Instructions for the task: Work through the data below line by line and say how many lines hold "koriandrem"; give only the number.

Supplied material:
____
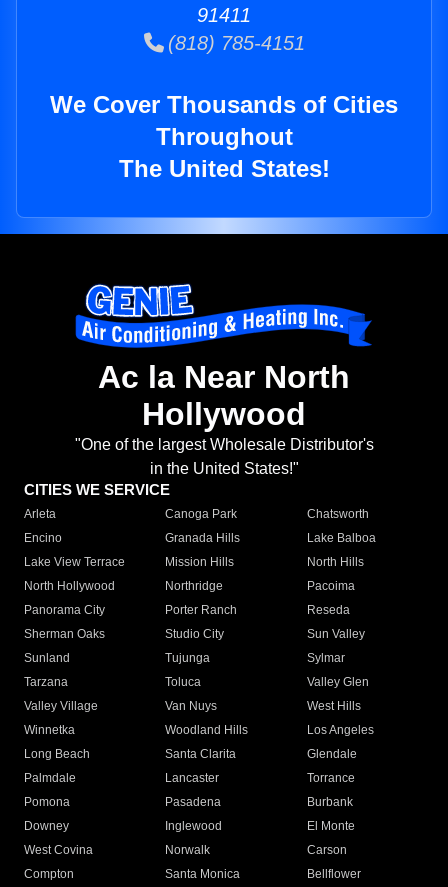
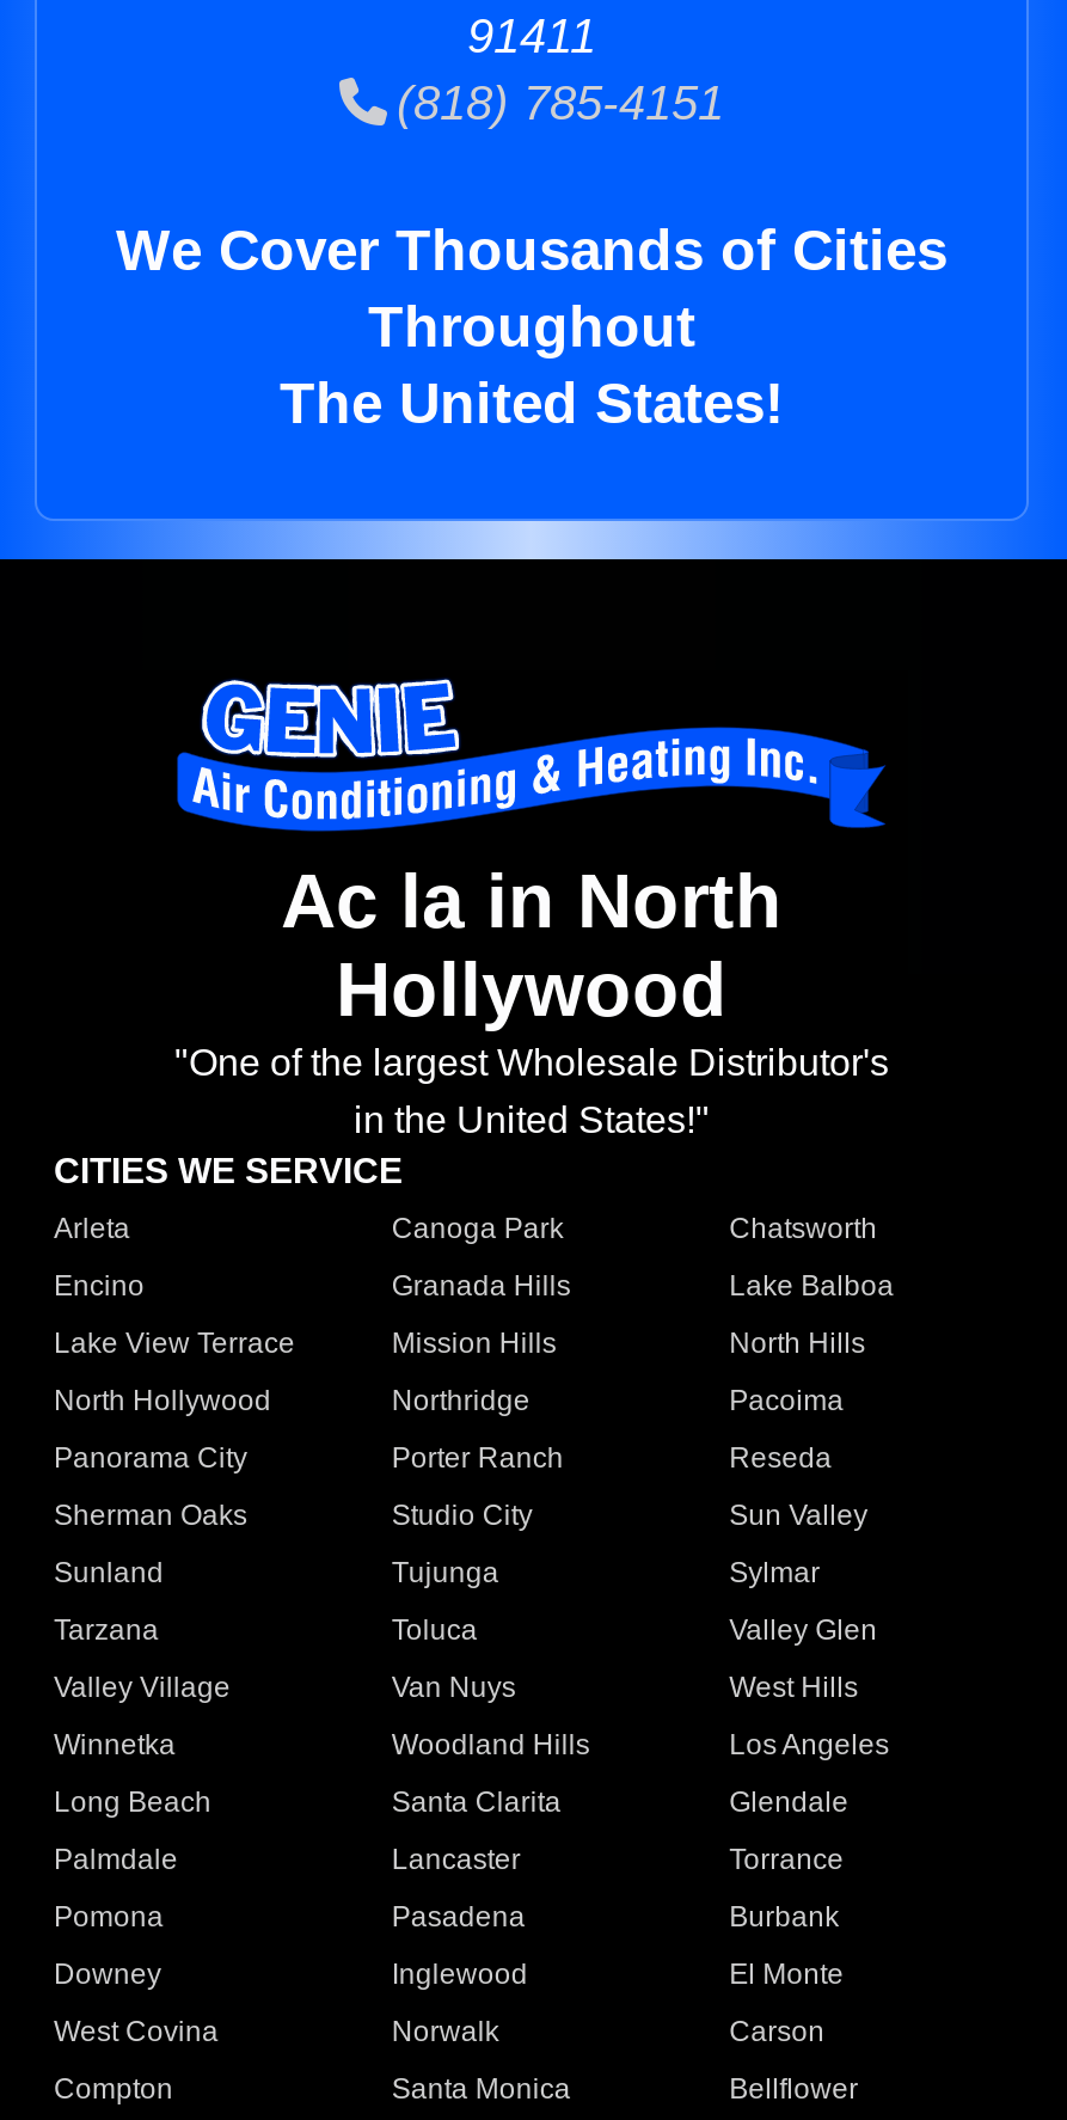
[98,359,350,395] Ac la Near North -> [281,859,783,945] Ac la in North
____
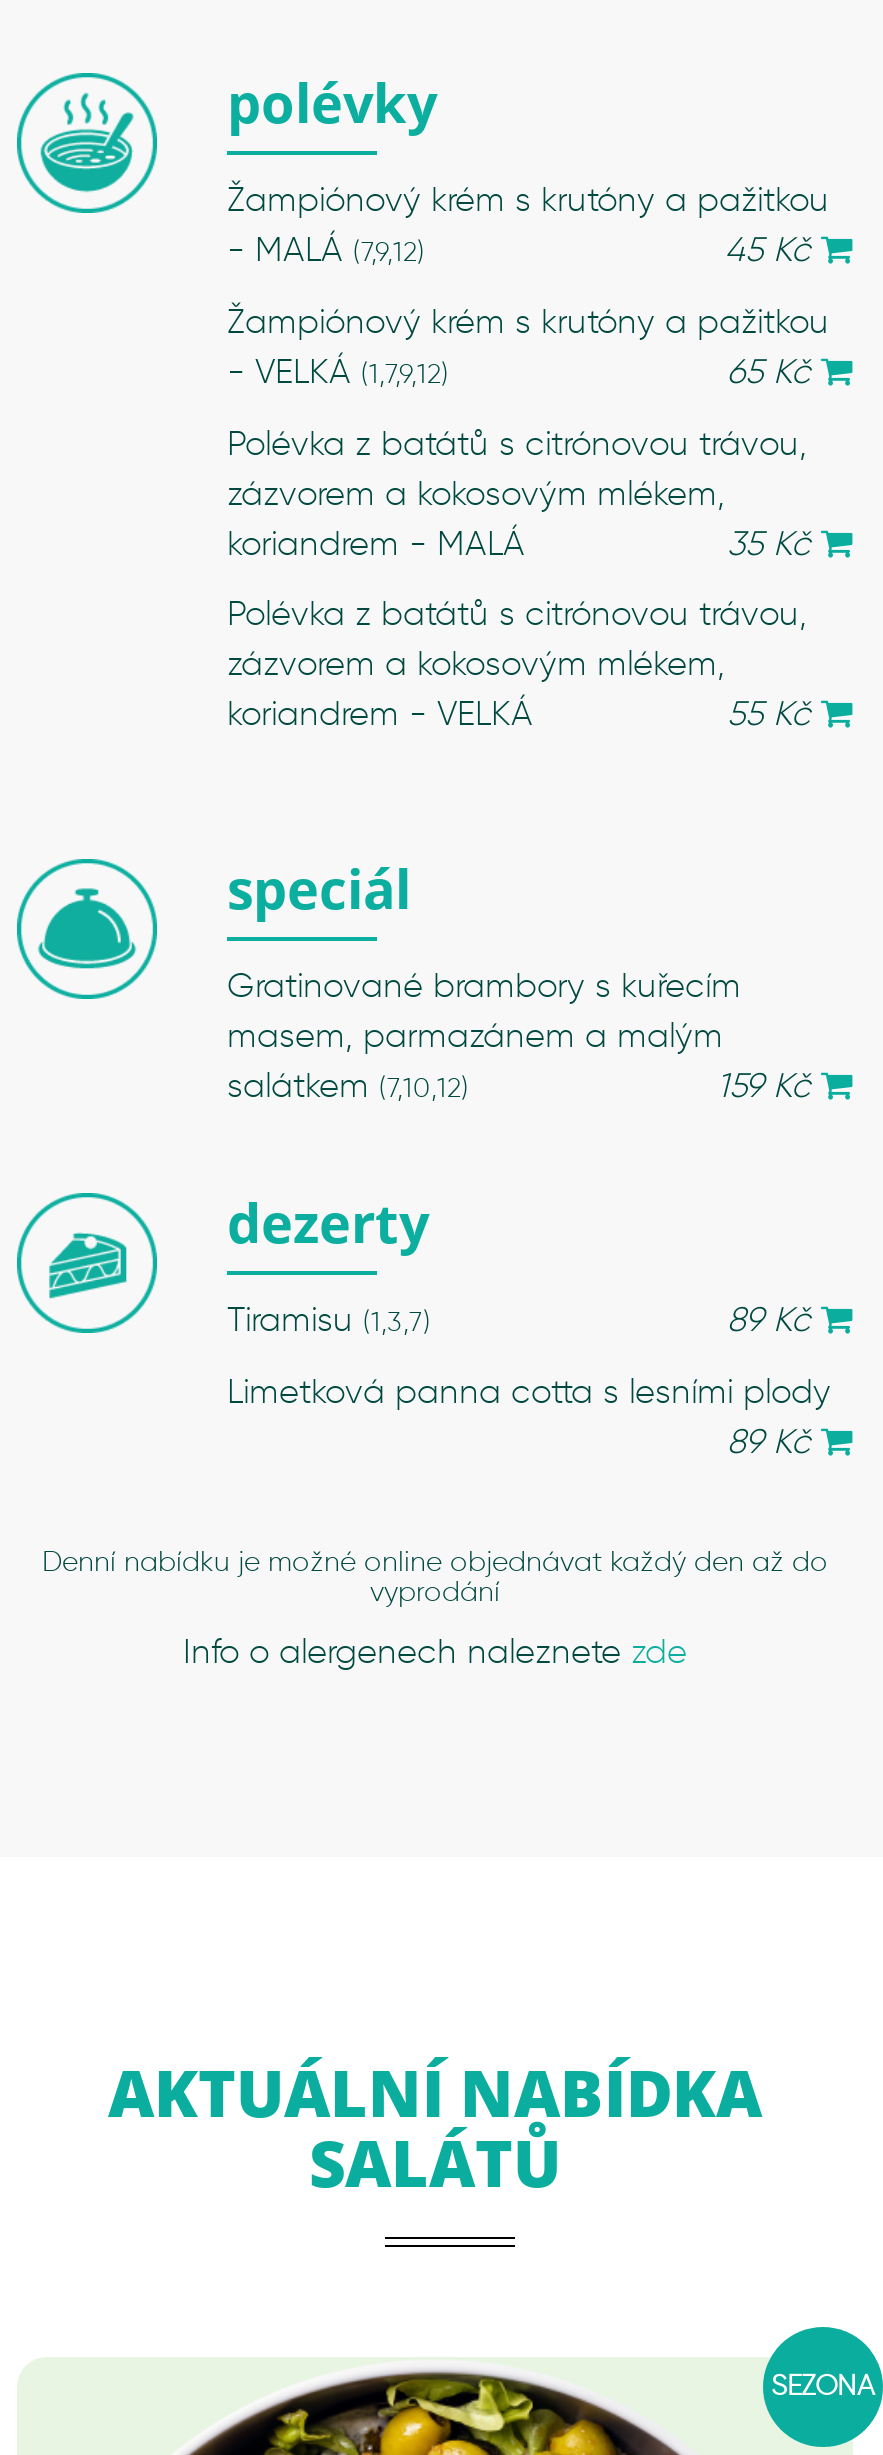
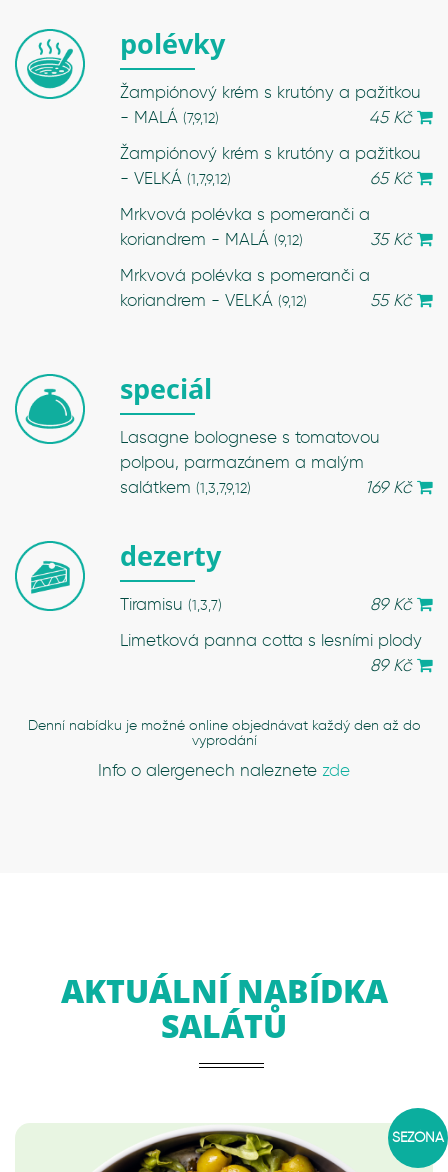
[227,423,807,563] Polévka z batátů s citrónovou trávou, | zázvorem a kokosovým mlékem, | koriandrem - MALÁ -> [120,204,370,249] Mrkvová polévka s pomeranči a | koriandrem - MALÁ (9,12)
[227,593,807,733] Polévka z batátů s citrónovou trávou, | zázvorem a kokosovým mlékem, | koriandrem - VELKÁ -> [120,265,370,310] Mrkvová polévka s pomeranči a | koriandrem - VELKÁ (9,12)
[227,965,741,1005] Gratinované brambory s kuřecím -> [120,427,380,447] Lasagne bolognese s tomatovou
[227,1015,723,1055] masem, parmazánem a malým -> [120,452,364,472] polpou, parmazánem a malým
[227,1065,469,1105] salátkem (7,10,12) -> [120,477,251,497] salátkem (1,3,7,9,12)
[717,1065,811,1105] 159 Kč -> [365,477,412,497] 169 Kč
____
Answer to the exercise: 2